YOUR ASSIGNMENT
State only the count of lines in the listing below that hold "commotion".

*** Begin section ***

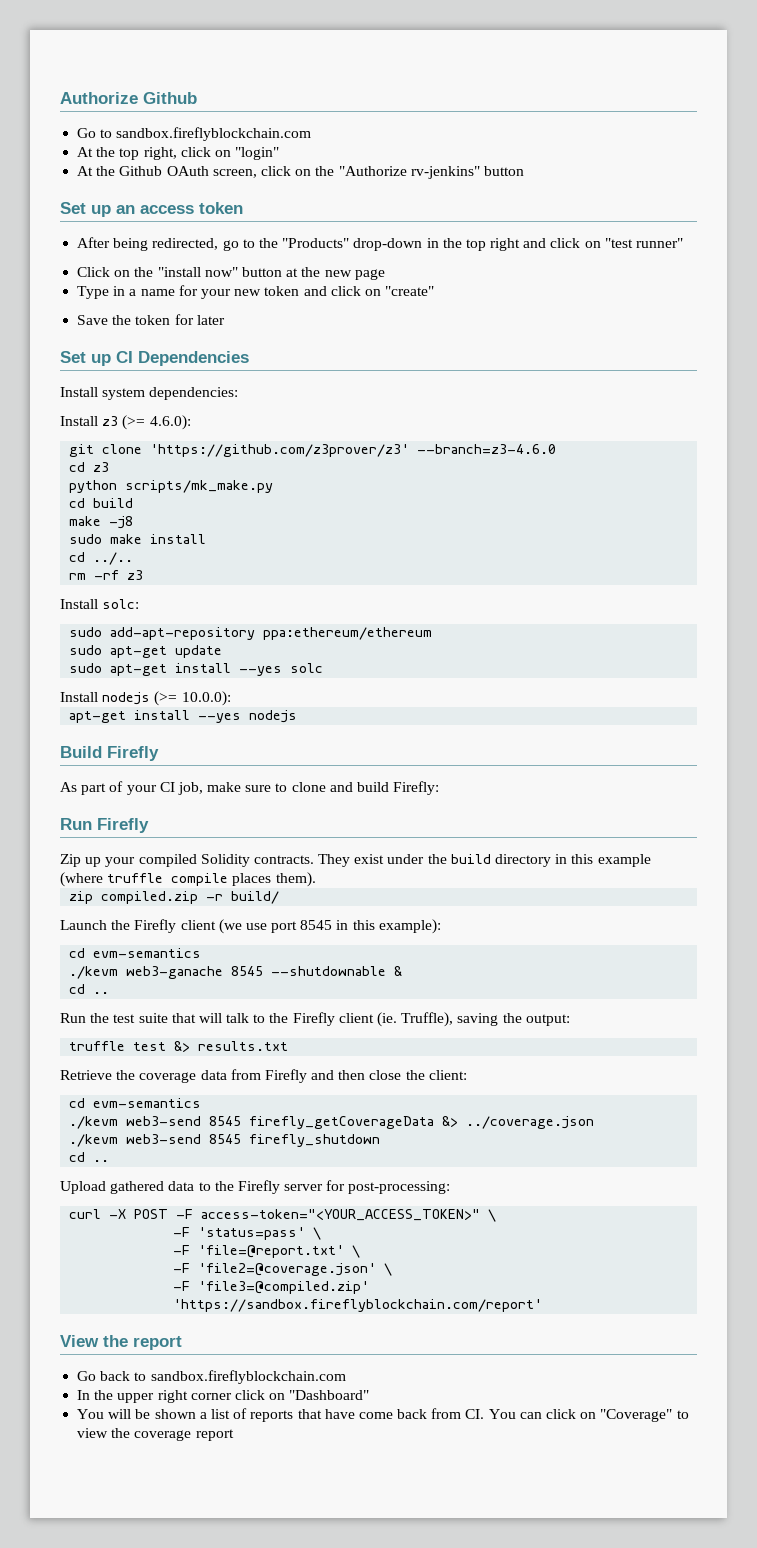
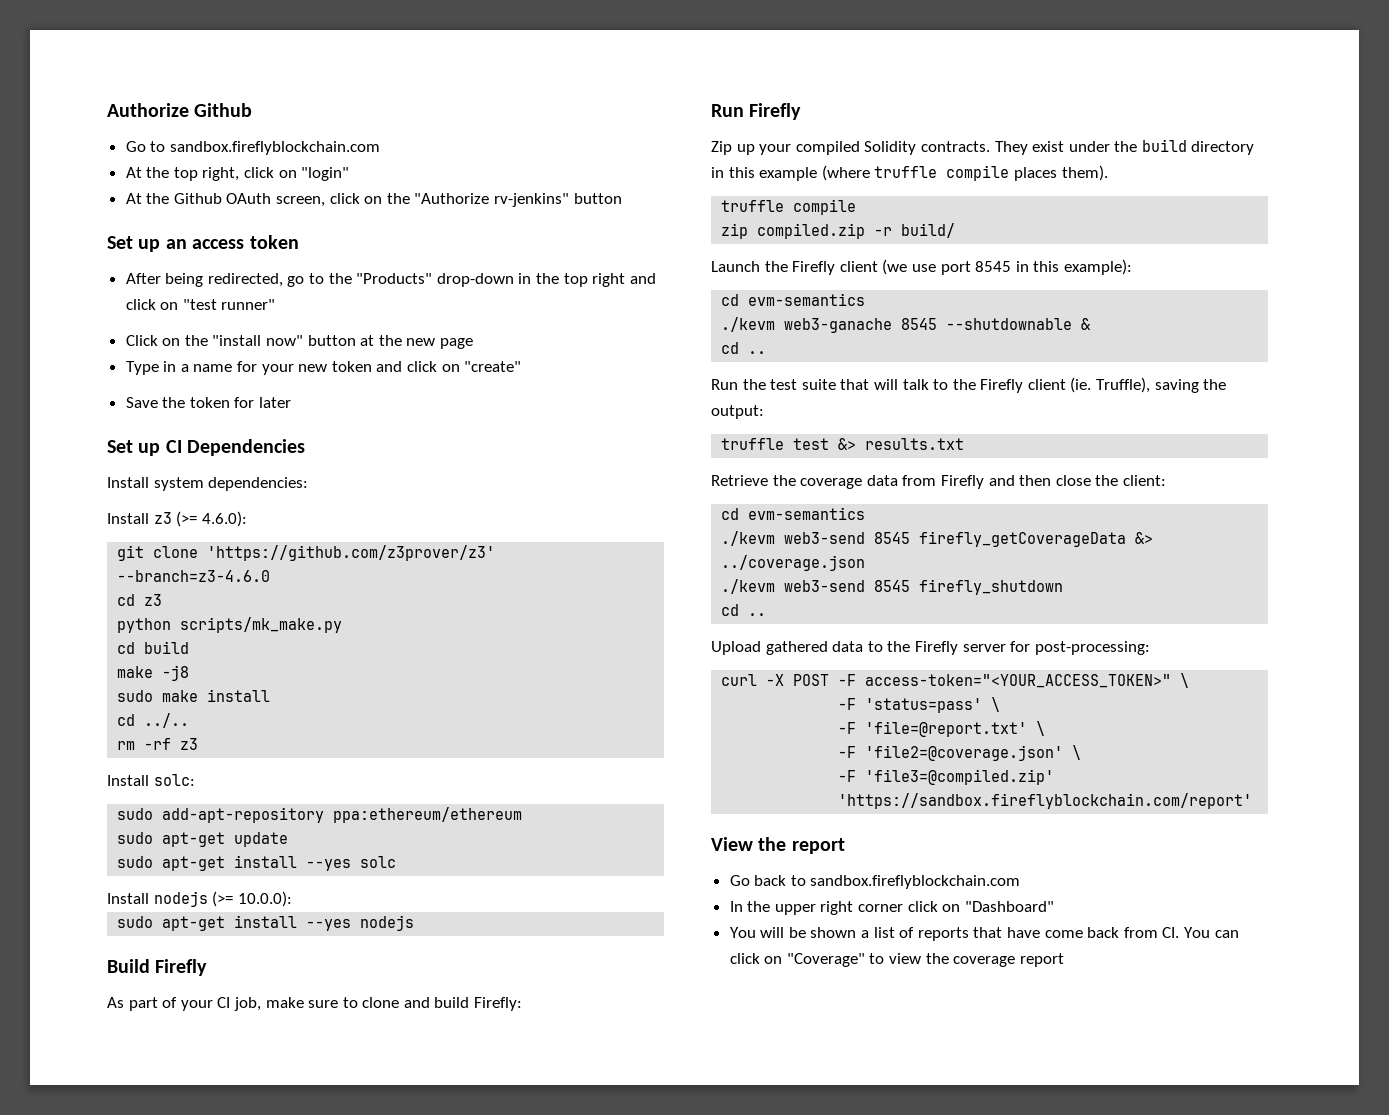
- apt-get install --yes nodejs
+ sudo apt-get install --yes nodejs
  They exist under the build directory in this example (where truffle compile places them).
+ truffle compile

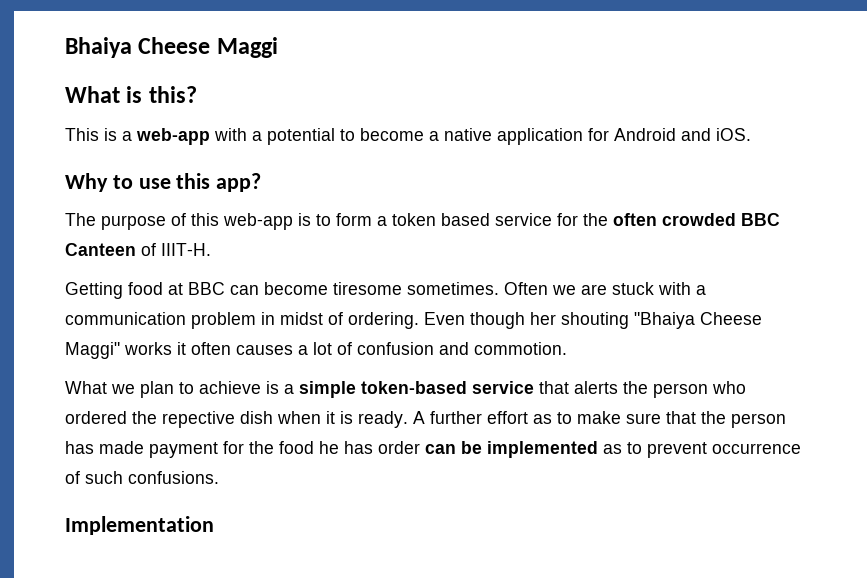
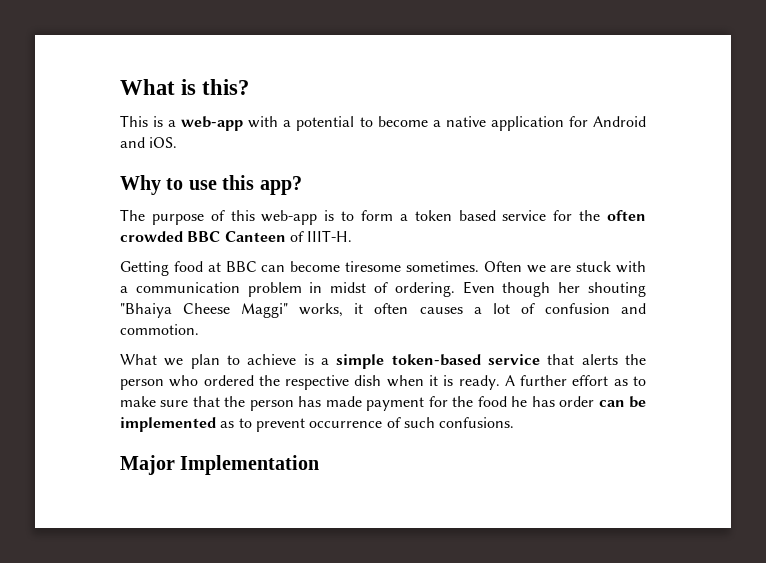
- Bhaiya Cheese Maggi
- Even though her shouting "Bhaiya Cheese Maggi" works it often causes a lot of confusion and commotion.
+ Even though her shouting "Bhaiya Cheese Maggi" works, it often causes a lot of confusion and commotion.
- What we plan to achieve is a simple token-based service that alerts the person who ordered the repective dish when it is ready.
+ What we plan to achieve is a simple token-based service that alerts the person who ordered the respective dish when it is ready.
- Implementation
+ Major Implementation

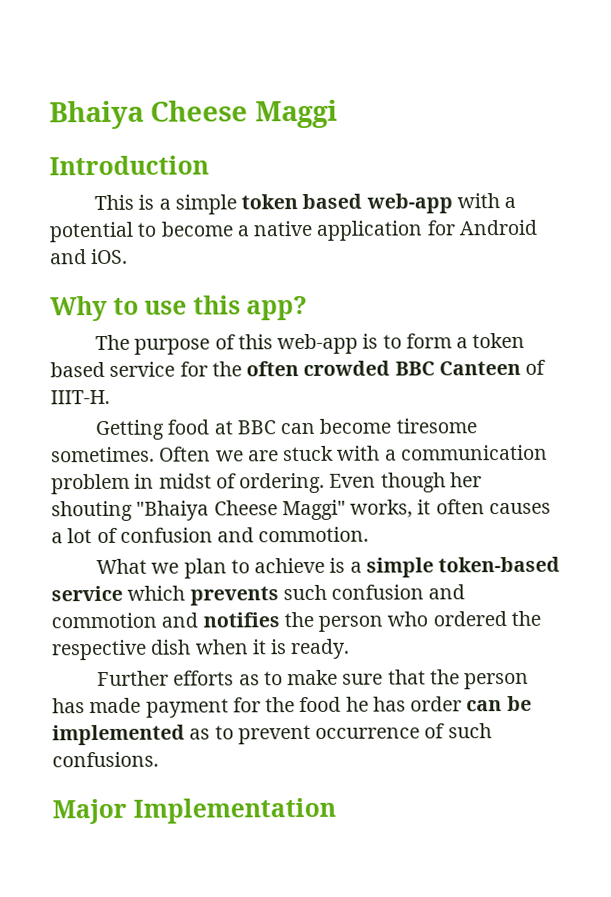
- What is this?
+ Bhaiya Cheese Maggi
+ Introduction
- This is a web-app with a potential to become a native application for Android and iOS.
+ This is a simple token based web-app with a potential to become a native application for Android and iOS.
- What we plan to achieve is a simple token-based service that alerts the person who ordered the respective dish when it is ready. A further effort as to make sure that the person has made payment for the food he has order can be implemented as to prevent occurrence of such confusions.
+ What we plan to achieve is a simple token-based service which prevents such confusion and commotion and notifies the person who ordered the respective dish when it is ready.
+ Further efforts as to make sure that the person has made payment for the food he has order can be implemented as to prevent occurrence of such confusions.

*** End section ***

YOUR RESPONSE
3